* _INSTRUCTIONS TO FOLLOW_
Filter out every line below that lacks "stop", and copy the rest.

* _RECORD EXTRACTS_

■ ■ ■ ■ ■ ■ ■

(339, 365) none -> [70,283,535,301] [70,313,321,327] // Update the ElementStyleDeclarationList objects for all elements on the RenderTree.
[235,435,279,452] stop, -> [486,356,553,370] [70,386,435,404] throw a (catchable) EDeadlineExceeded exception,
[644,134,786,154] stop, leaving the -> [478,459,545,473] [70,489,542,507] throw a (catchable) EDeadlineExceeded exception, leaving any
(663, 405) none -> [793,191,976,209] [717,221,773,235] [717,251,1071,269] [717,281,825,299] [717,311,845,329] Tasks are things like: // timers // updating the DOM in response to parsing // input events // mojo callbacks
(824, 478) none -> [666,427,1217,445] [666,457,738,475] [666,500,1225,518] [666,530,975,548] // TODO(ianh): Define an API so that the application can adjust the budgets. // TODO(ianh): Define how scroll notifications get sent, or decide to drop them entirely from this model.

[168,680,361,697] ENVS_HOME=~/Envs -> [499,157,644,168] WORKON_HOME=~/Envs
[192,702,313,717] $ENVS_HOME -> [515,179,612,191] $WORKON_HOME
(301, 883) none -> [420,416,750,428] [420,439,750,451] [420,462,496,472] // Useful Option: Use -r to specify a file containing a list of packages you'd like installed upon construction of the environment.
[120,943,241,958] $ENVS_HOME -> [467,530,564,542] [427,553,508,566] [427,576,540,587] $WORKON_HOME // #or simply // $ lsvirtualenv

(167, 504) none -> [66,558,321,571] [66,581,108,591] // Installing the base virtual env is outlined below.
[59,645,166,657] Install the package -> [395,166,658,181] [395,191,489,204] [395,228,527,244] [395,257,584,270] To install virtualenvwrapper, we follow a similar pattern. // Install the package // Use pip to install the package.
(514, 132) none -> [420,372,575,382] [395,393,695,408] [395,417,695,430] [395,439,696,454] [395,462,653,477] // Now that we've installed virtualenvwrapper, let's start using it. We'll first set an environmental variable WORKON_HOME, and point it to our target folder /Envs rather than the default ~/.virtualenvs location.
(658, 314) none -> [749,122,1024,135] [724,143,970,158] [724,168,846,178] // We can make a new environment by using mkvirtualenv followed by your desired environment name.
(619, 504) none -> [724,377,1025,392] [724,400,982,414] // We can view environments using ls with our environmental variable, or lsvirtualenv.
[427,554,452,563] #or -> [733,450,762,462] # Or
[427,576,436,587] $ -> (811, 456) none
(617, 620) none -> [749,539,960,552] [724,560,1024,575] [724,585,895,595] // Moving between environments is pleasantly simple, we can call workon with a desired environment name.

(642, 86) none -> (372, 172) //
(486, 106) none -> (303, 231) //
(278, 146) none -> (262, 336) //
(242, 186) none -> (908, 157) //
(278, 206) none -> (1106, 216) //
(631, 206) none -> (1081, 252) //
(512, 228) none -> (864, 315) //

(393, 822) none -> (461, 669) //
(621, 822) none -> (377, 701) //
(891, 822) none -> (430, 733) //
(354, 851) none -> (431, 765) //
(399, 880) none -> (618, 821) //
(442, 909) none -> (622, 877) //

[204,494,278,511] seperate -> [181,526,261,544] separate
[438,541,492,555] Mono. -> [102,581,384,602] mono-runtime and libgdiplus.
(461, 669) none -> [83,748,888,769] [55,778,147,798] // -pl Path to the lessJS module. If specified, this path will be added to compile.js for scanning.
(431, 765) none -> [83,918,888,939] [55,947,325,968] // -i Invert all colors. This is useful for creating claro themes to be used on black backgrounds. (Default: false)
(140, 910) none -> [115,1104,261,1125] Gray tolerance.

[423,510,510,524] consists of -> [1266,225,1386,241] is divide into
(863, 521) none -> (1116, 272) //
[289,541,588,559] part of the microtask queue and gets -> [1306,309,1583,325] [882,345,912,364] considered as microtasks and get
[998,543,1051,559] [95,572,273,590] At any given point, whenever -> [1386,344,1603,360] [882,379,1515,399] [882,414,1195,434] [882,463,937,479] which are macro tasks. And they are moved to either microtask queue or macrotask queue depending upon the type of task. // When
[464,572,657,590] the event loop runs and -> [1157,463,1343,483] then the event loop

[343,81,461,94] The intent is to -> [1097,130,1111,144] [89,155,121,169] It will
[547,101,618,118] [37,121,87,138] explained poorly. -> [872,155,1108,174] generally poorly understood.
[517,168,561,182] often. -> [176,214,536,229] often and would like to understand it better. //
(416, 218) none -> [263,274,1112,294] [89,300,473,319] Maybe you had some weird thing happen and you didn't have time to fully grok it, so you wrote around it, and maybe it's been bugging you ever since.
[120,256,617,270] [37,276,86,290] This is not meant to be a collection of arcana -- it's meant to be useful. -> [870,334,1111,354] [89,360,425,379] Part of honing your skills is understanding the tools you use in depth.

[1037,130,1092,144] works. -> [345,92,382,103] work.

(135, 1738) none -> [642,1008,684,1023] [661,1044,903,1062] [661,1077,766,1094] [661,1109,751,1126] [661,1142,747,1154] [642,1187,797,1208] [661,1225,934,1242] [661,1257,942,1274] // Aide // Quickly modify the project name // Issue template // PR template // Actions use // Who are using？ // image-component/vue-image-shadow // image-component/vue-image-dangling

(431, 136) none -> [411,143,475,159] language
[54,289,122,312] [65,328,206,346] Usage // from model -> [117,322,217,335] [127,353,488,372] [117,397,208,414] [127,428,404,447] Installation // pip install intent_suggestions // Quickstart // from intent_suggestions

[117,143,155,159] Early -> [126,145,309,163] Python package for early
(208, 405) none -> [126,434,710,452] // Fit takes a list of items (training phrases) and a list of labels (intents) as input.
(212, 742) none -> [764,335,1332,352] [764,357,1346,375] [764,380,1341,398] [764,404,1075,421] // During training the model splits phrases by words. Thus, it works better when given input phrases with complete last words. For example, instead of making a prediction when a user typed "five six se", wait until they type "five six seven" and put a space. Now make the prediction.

■ ■ ■ ■ ■ ■ ■

* _EXERCISE RESULT_
[235,435,279,452] stop, -> [486,356,553,370] [70,386,435,404] throw a (catchable) EDeadlineExceeded exception,
[644,134,786,154] stop, leaving the -> [478,459,545,473] [70,489,542,507] throw a (catchable) EDeadlineExceeded exception, leaving any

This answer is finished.